Stasis Sounds For Long​-​Distance Space Travel II

If the above-covered release, at only 30 minutes in length, was a concise tiny gem, then this 105-minute album is an expansive outer stellar drift. This is the second instalment of the appropriately titled Stasis Sounds For Long-Distance Space Travel, which first appeared back in 2020 [read this review] as is foreshadowed [and yet still, above expectations], Dennis Huddleston and Zach Frizzell, who record under their 36 and zakè monikers respectively, offer us a gorgeous soundtrack for an interplanetary voyage, even if that journey is within. Albeit the vinyl, which has already sold out as a Deep Space Blue and Red Magmasphere pressings, but is still available in a Gold Cosmos edition, features the six additional stages (to the first four offered up on the initial volume), for me, the cruise-controlled excursion sets into motion only at track seven. This is where, in a horizontal position, after the barely audible hypnotic clock-ticking dies down, I am finally at peace and prepared for the arrival. Here and now, long, wafting, splayed synth pads drone out with deep-breathing bass, sprinkled textures, and fully-immersive ambient atmospheres.

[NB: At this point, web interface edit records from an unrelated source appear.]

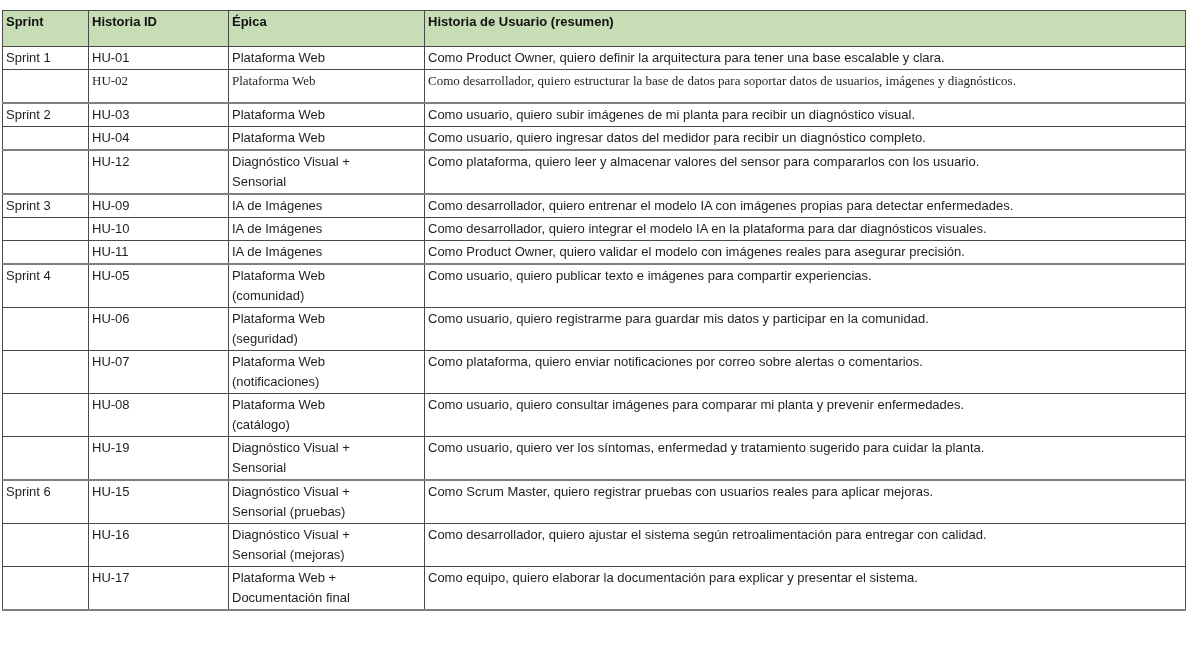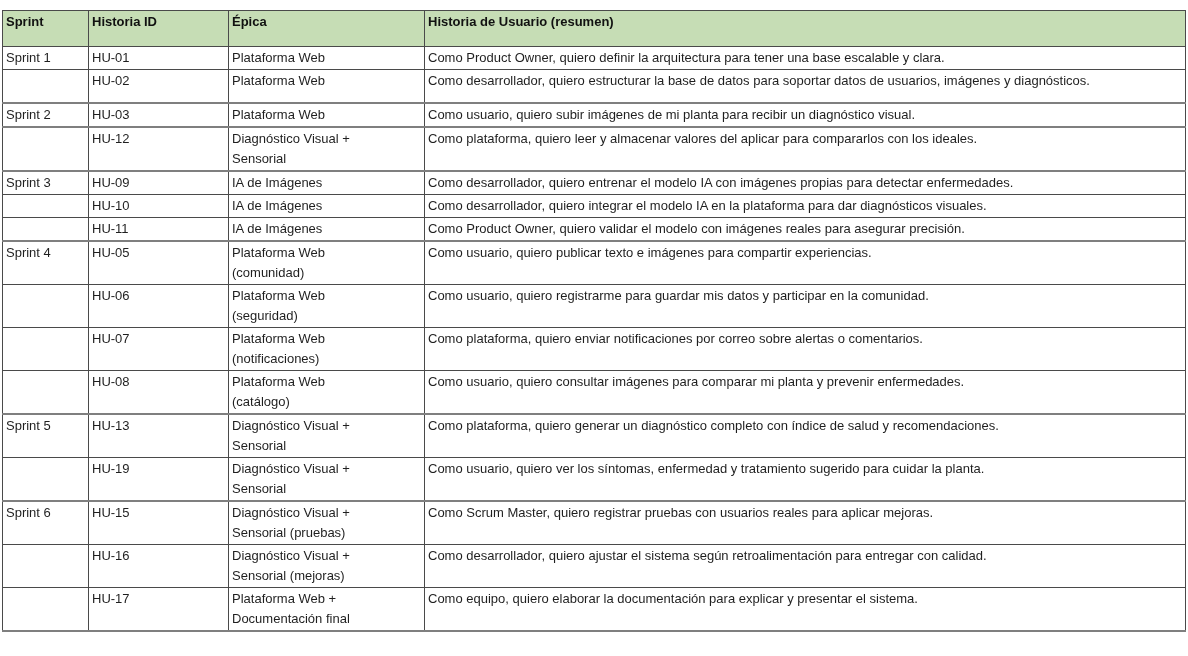--- a/index.html
+++ b/index.html
@@ -49,7 +49,7 @@
     line-height: 20px;
   }
   tr.size-s { height: 22px; padding-left: 16px; }
-  tr.size-m { height: 33px; }
+  tr.size-m { height: 33px; font-family: Liberation Serif, serif; }
   tr.size-l { height: 26px; }
   tr.group-start td { border-top: 2px solid var(--group-line); }
 </style>

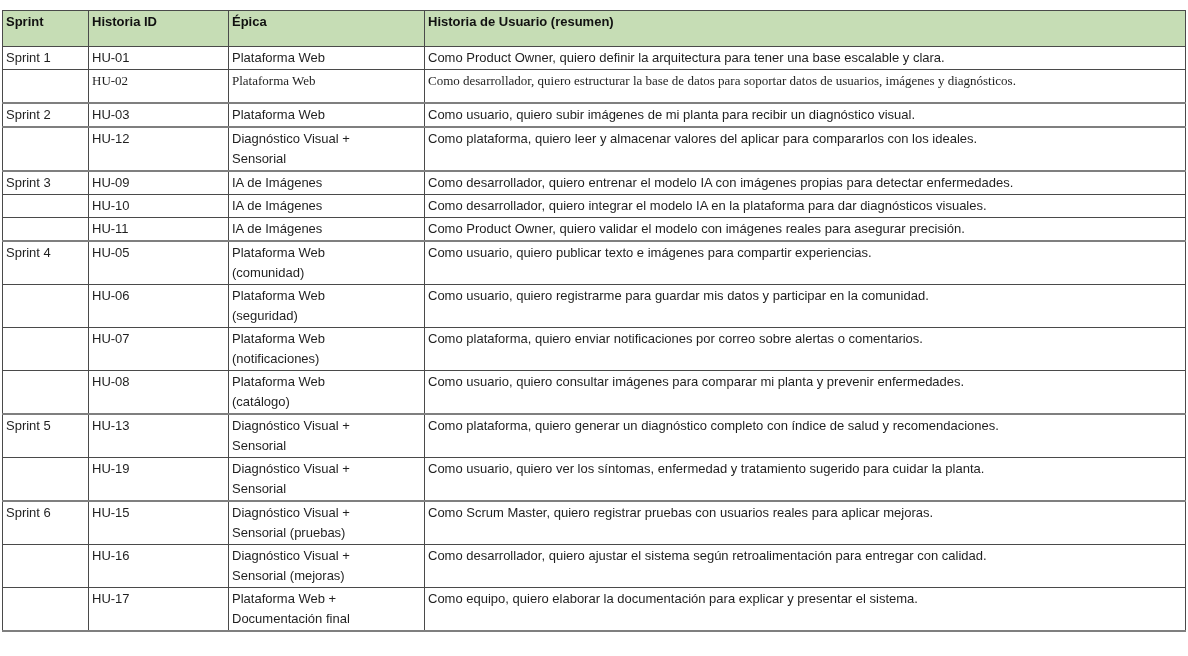--- a/index.html
+++ b/index.html
@@ -90,6 +90,12 @@
           <td>HU-03</td>
           <td>Plataforma Web</td>
           <td>Como usuario, quiero subir imágenes de mi planta para recibir un diagnóstico visual.</td>
+        </tr>
+        <tr class="size-s">
+          <td></td>
+          <td>HU-04</td>
+          <td>Plataforma Web</td>
+          <td>Como usuario, quiero ingresar datos del medidor para recibir un diagnóstico completo.</td>
         </tr>
         <tr class="size-l group-start">
           <td></td>

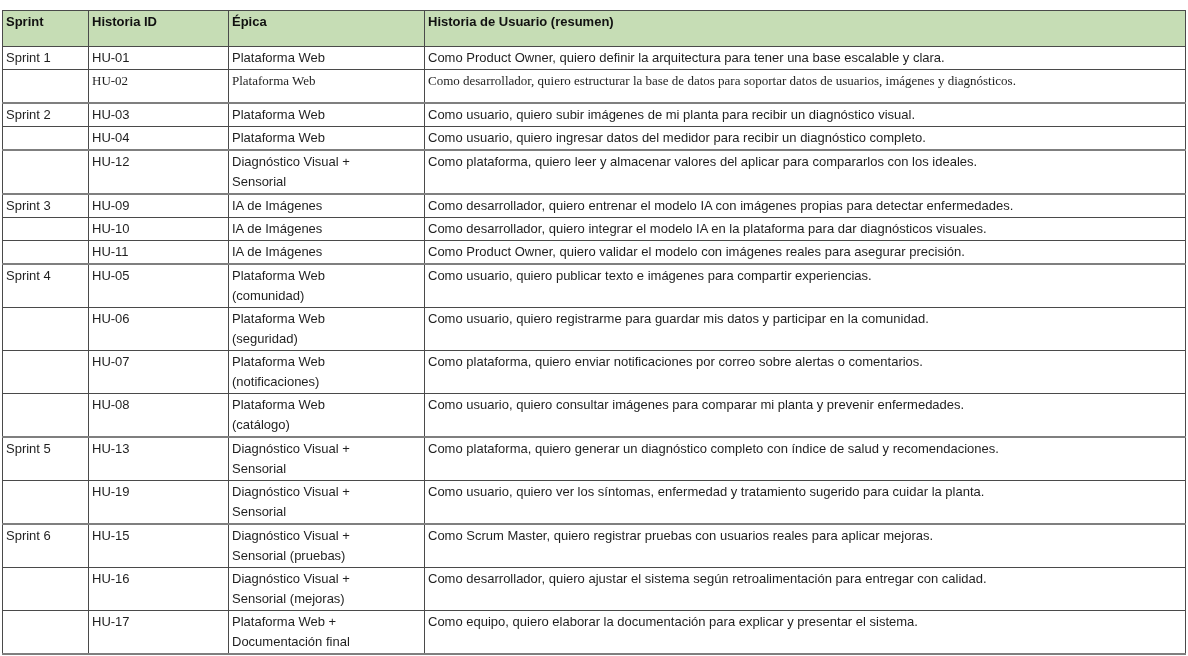--- a/index.html
+++ b/index.html
@@ -102,7 +102,7 @@
           <td>HU-12</td>
           <td>Diagnóstico Visual +
 Sensorial</td>
-          <td>Como plataforma, quiero leer y almacenar valores del aplicar para compararlos con los ideales.</td>
+          <td>Como plataforma, quiero leer y almacenar valores del sensor para compararlos con los usuario.</td>
         </tr>
         <tr class="size-s group-start">
           <td>Sprint 3</td>

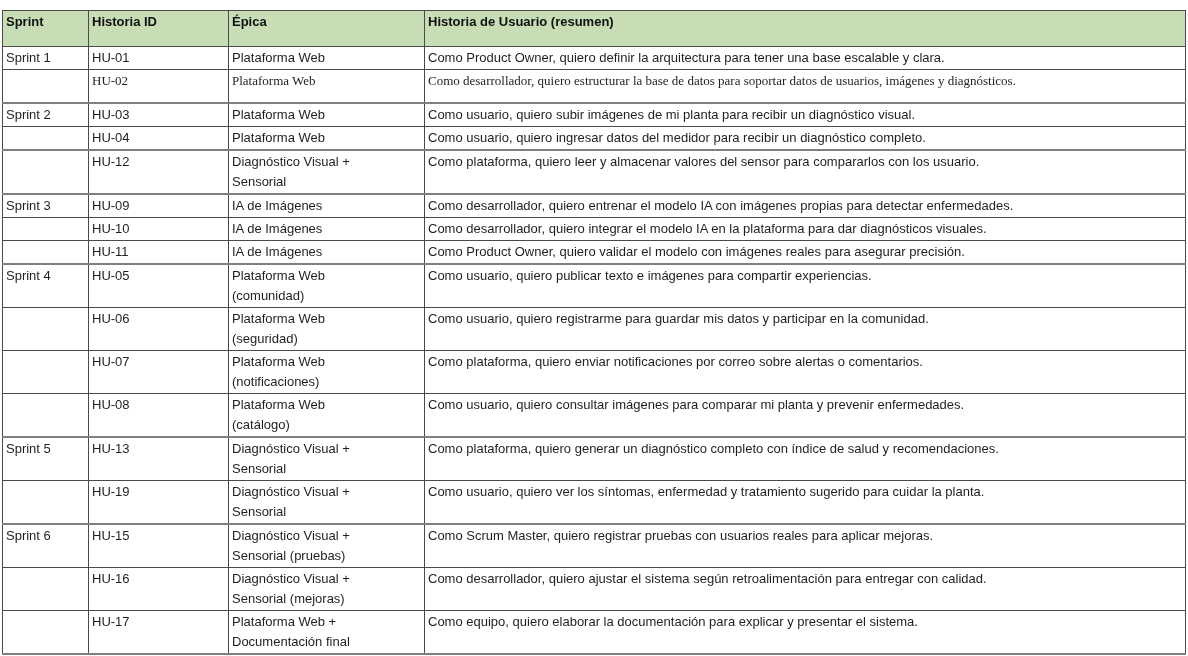--- a/index.html
+++ b/index.html
@@ -150,13 +150,6 @@
 (catálogo)</td>
           <td>Como usuario, quiero consultar imágenes para comparar mi planta y prevenir enfermedades.</td>
         </tr>
-        <tr class="size-l group-start">
-          <td>Sprint 5</td>
-          <td>HU-13</td>
-          <td>Diagnóstico Visual +
-Sensorial</td>
-          <td>Como plataforma, quiero generar un diagnóstico completo con índice de salud y recomendaciones.</td>
-        </tr>
         <tr class="size-l">
           <td></td>
           <td>HU-19</td>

I have indeed used this music for my afternoon naps [or long-distance travels, as I prefer to refer to them] and can attest to its opiate properties, which can be soothing and pensive, intriguing and calm. “Mission Control requested additional sound artefacts for all travellers that commenced their maiden voyage. Eighteen chapters of aural anaesthetics were dispatched to the travelling vessel. The mission was successful, the travellers received the transmission and can continue their journey through the outer reaches of space in hypersleep. These tracks are now declassified and available for public listening.” An absolute treasure of modern-day ambience, and I am only hopeful that the duo will continue leading us through vast outer space. Now out on Past Inside the Present [which is run and curated by Frizzell himself], an independent American label, which has really inspired and awed. Expect more surprises, announced very soon!